W końcu dostrze­gła leżący na pod­ło­dze koło krze­sła kosz ze sta­ran­nie zło­żo­nym pra­niem. Dosko­nale, uznała, i z ostroż­no­ścią osoby nio­są­cej bombę domo­wej roboty poło­żyła na nim nie­mowlę.

– Zostań tu – szep­nęła, nie­zręcz­nie głasz­cząc ciemną główkę.

I znowu zaczęła oddy­chać spo­koj­niej.

Spoj­rzała na pokój. Zoba­czyła, że kobieta na kana­pie sku­liła się i koły­sze rów­no­mier­nie z rękami w dło­niach Clo­oneya. Nie wyda­wała z sie­bie żad­nego dźwięku, a łzy spły­wały jej po twa­rzy jak deszcz.

Eve trzy­mała się z boku, przy­glą­da­jąc się pracy Clo­oneya, patrząc na wspie­ra­jącą wdowę parę, ota­cza­jącą ją z dwóch stron. To, pomy­ślała, jest teraz jej rodzina. Być może to mało, ale w chwi­lach takich jak ta jest wszyst­kim.

Smu­tek opadł na pokój jak mgła. Eve wie­działa, że minie wiele czasu, zanim ta mgła się unie­sie.

– To moja wina. Moja wina. – Były to pierw­sze słowa wypo­wie­dziane przez Patsy, odkąd usia­dła na kana­pie.

– Nie. – Clo­oney uści­snął jej rękę, cze­ka­jąc, aż na niego spoj­rzy. Wie­dział, że kobieta musi popa­trzeć mu w oczy, zoba­czyć w nich pocie­sze­nie i nadzieję. – Z pew­no­ścią nie.

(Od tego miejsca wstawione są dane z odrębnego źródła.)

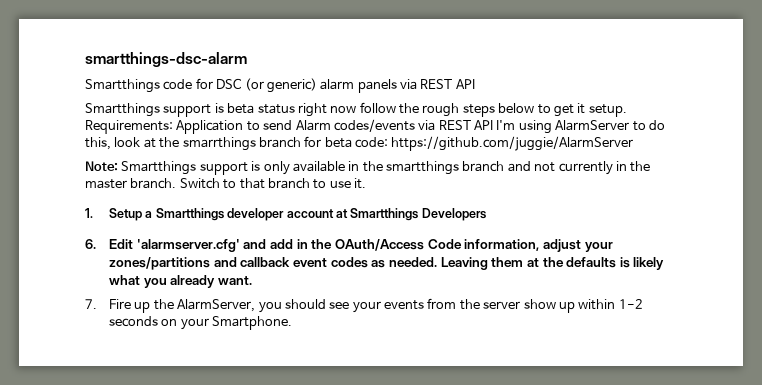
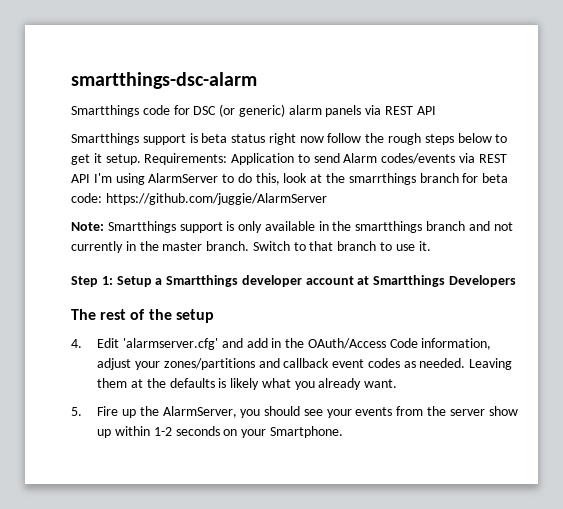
[85,208,93,218] 1. -> [71,276,113,287] Step 1:
[85,239,96,249] 6. -> [71,309,214,323] [71,339,82,348] The rest of the setup // 4.
[85,299,97,309] 7. -> [71,407,82,416] 5.

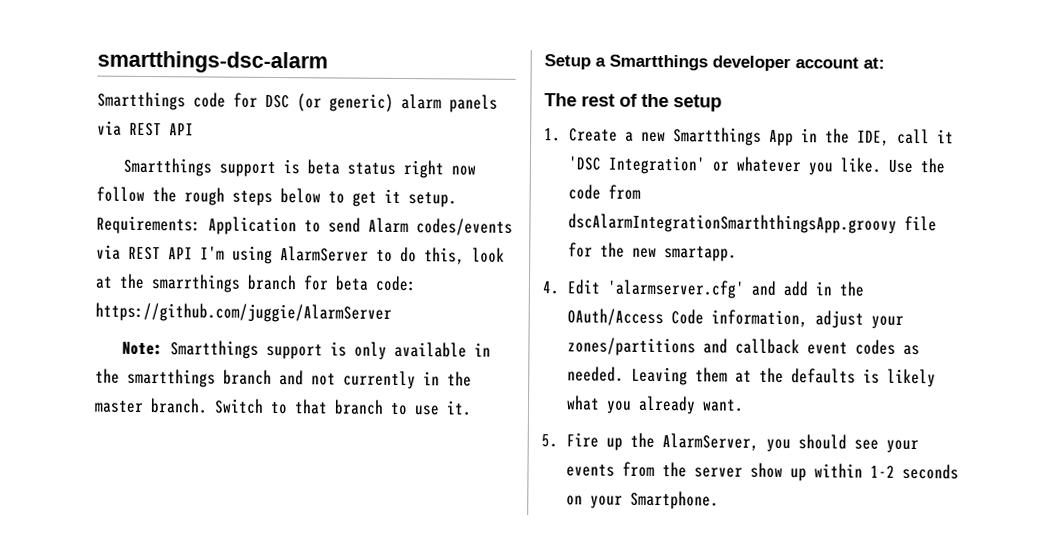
[71,276,113,287] Step 1: -> (472, 408) none
[357,275,517,287] at Smartthings Developers -> [863,57,885,69] at:
(214, 316) none -> [544,127,954,147] [567,155,945,176] [567,184,641,200] [567,213,937,234] [567,242,737,262] // 1. Create a new Smartthings App in the IDE, call it 'DSC Integration' or whatever you like. Use the code from dscAlarmIntegrationSmarththingsApp.groovy file for the new smartapp.

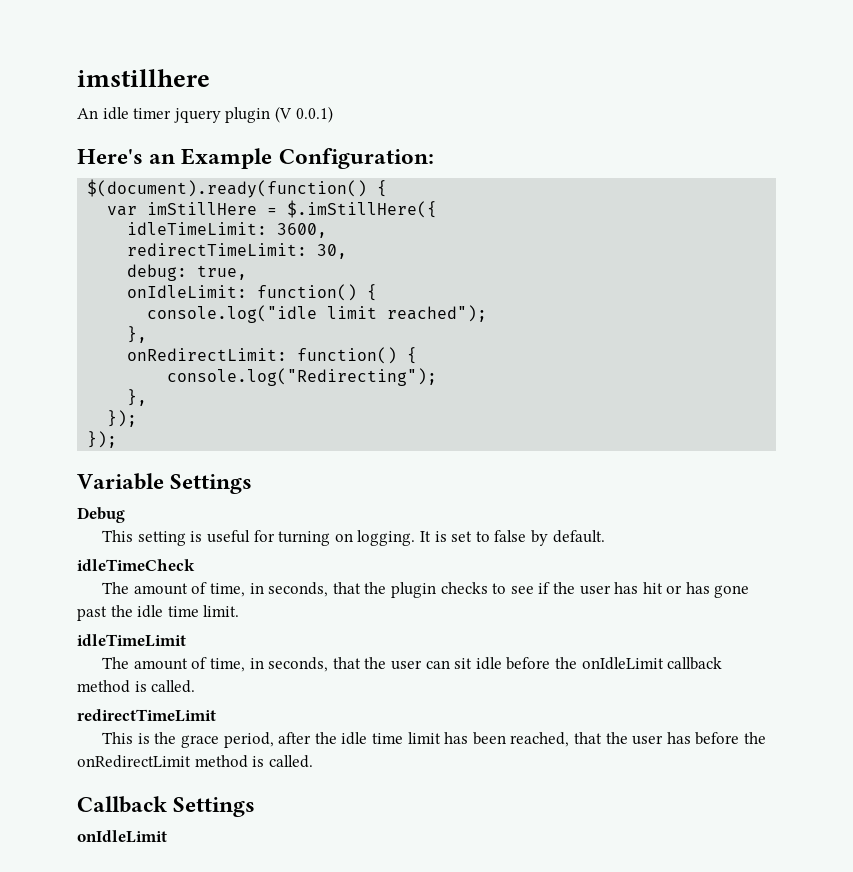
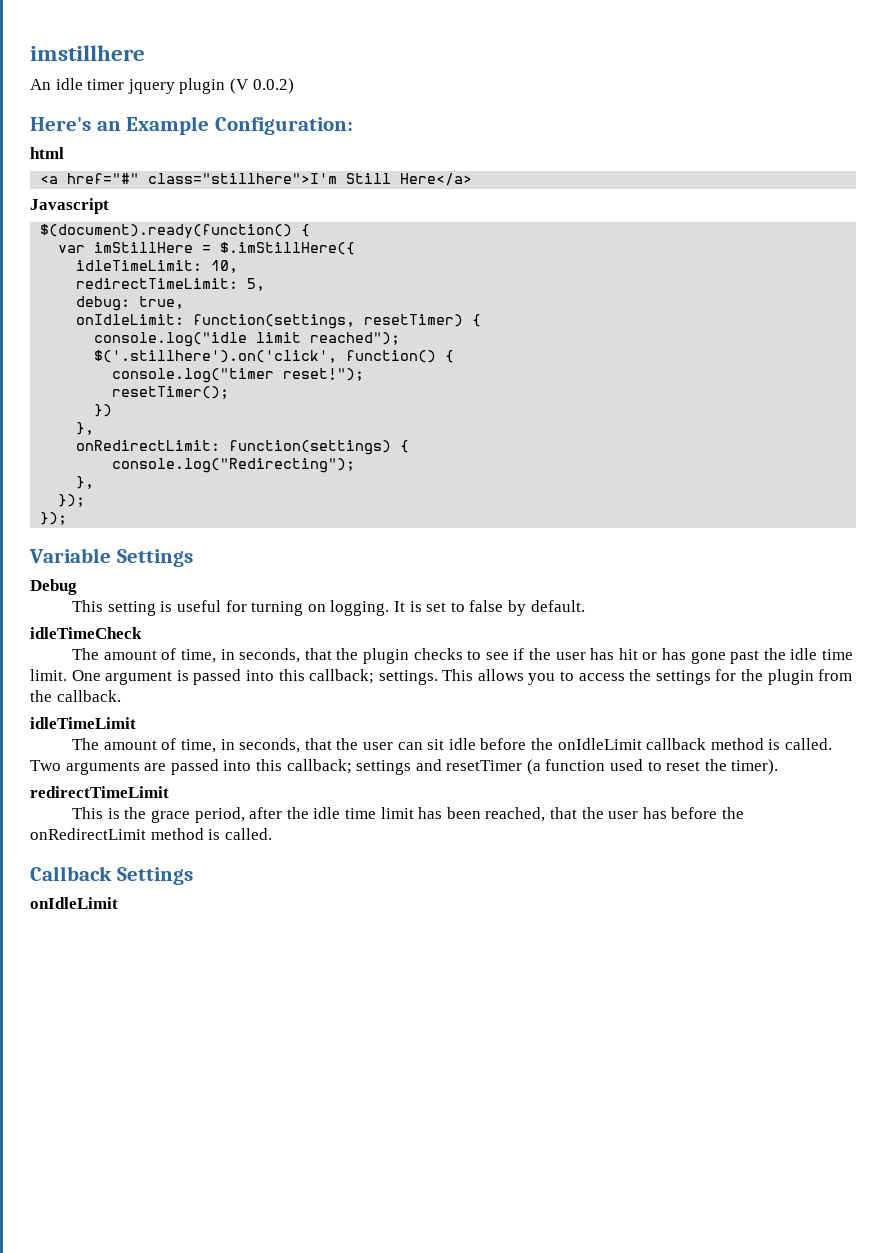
[295,106,333,123] 0.0.1) -> [252,78,294,94] 0.0.2)
(434, 158) none -> [30,147,64,159] [40,173,473,186] [30,198,109,214] // html // <a href="#" class="stillhere">I'm Still Here</a> // Javascript
[277,223,328,238] 3600, -> [211,260,239,273] 10,
[317,244,348,259] 30, -> [247,278,266,291] 5,
[257,284,358,301] function() -> [193,314,464,329] function(settings, resetTimer)
(488, 313) none -> [94,350,455,363] [112,368,365,383] [112,386,230,399] [94,404,113,417] // $('.stillhere').on('click', function() { // console.log("timer reset!"); // resetTimer(); // })
[297,347,398,364] function() -> [229,440,392,455] function(settings)
(240, 611) none -> [71,669,853,685] [30,690,121,702] One argument is passed into this callback; settings. This allows you to access the settings for the plugin from the callback.
(196, 686) none -> [30,759,779,775] Two arguments are passed into this callback; settings and resetTimer (a function used to reset the timer).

– Ni­gdy by tam nie pra­co­wał, gdyby nie ja. Po uro­dze­niu Jilly nie wró­ci­łam do pracy. Chcia­łam zostać w domu. Pie­nią­dze, które mogłam zaro­bić, były o wiele mniej­sze niż…

– Patsy, Taj cie­szył się, że chcesz zostać w domu z dziećmi. Był taki dumny z nich i z cie­bie.

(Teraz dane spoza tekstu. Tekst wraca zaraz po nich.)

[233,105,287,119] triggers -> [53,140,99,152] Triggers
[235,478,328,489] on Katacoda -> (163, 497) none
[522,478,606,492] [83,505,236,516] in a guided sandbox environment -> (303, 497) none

– Nie mogę… Chad. – Uwol­niła dło­nie i przy­ci­snęła je do twa­rzy. – Jak ja mu to powiem. Jak będziemy mogli żyć bez Taja? Gdzie on jest? – Opu­ściła ręce i rozej­rzała się nie­wi­dzą­cym wzro­kiem po pokoju. – Muszę pójść i go zoba­czyć. Może nastą­piła pomyłka.

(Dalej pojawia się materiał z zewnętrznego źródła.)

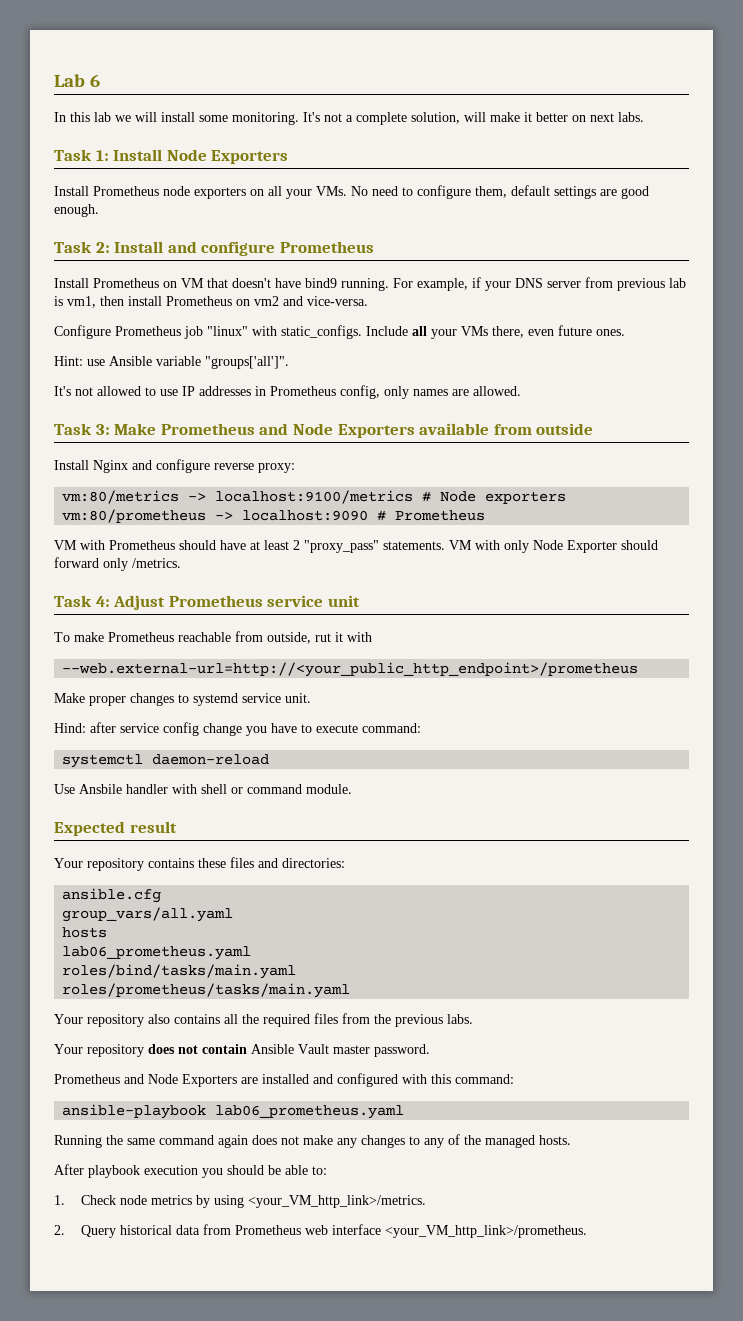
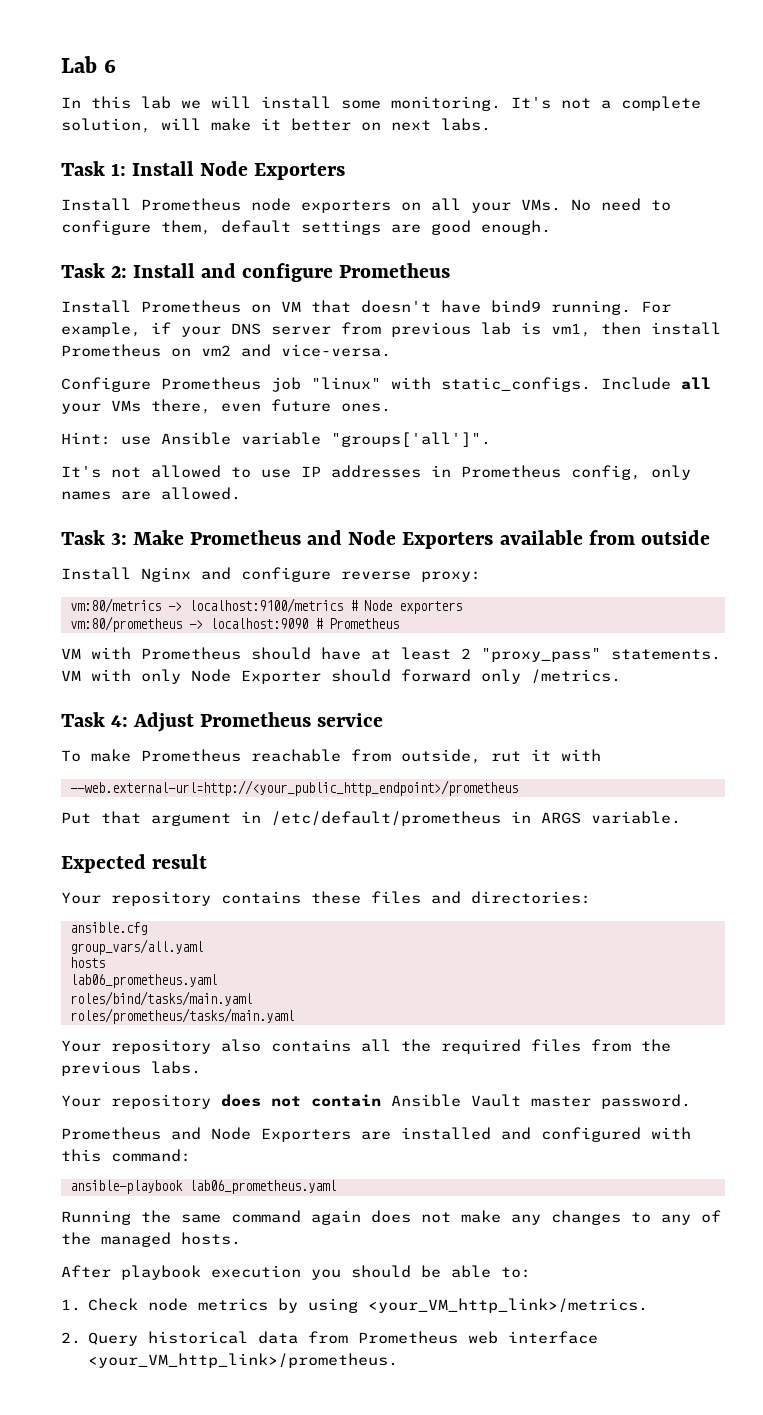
[327,595,360,607] unit -> (384, 720) none
[54,693,311,706] [54,722,421,736] [62,754,270,768] [54,784,352,794] Make proper changes to systemd service unit. // Hind: after service config change you have to execute command: // systemctl daemon-reload // Use Ansbile handler with shell or command module. -> [61,811,681,826] Put that argument in /etc/default/prometheus in ARGS variable.

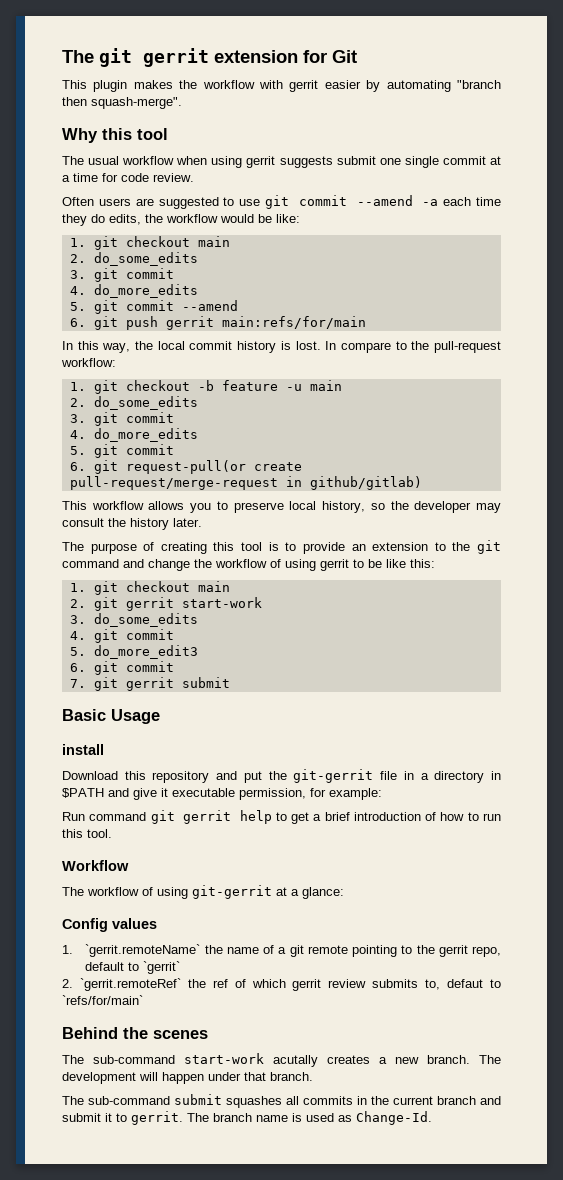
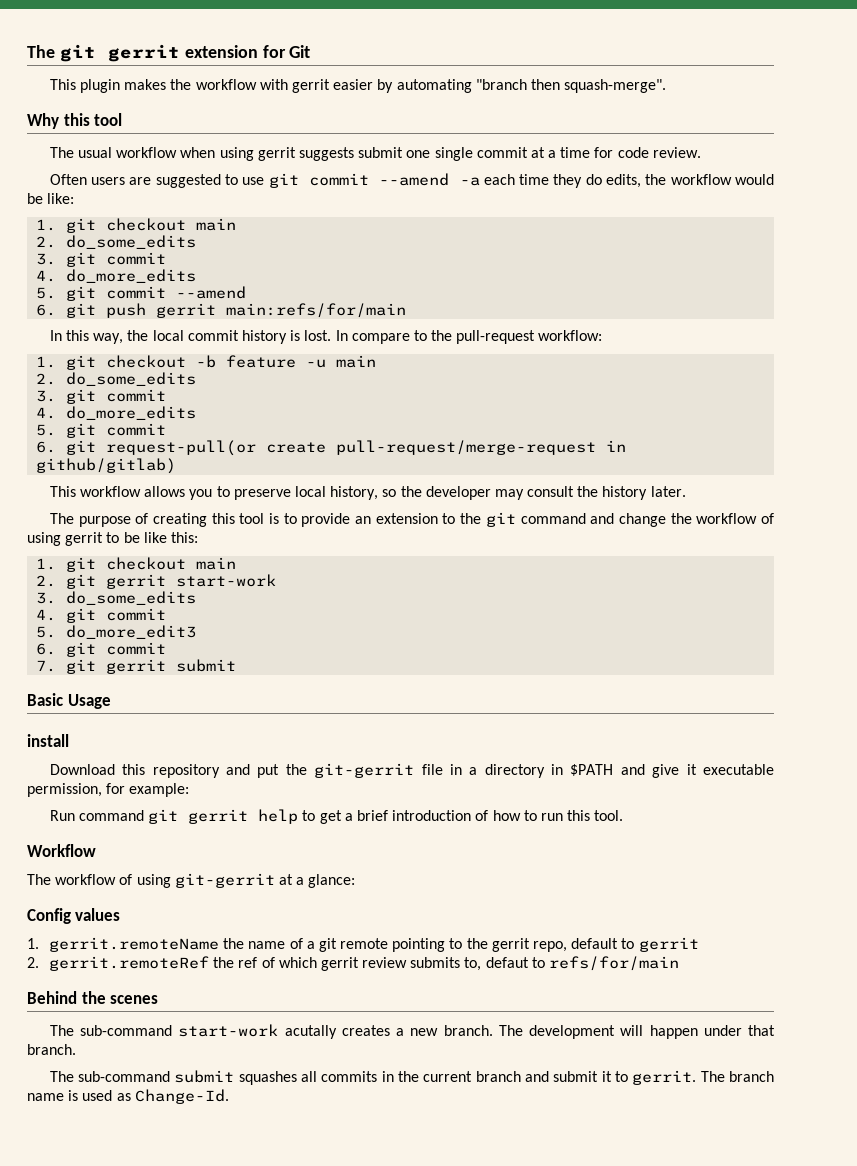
[85,944,201,957] `gerrit.remoteName` -> [48,937,219,952] gerrit.remoteName
[143,961,181,974] [62,978,181,991] `gerrit` // 2. `gerrit.remoteRef` -> [638,937,699,952] [27,956,209,971] gerrit // 2. gerrit.remoteRef
[62,995,143,1005] `refs/for/main` -> [548,956,679,971] refs/for/main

Eve wie­działa, że nade­szła jej kolej.

– Przy­kro mi, pani Kohli, ale nie było pomyłki. Jestem porucz­nik Dal­las. Pro­wa­dzę śledz­two.

– Widziała pani Taja. – Wdowa wstała roz­trzę­siona.

– Tak. Przy­kro mi, bar­dzo przy­kro z powodu tego, co panią spo­tkało. Czy może pani ze mną poroz­ma­wiać, pani Kohli? Pomóc mi zna­leźć osobę, która to zro­biła?

– Porucz­nik Dal­las – zaczęła Roth, ale Patsy potrzą­snęła głową.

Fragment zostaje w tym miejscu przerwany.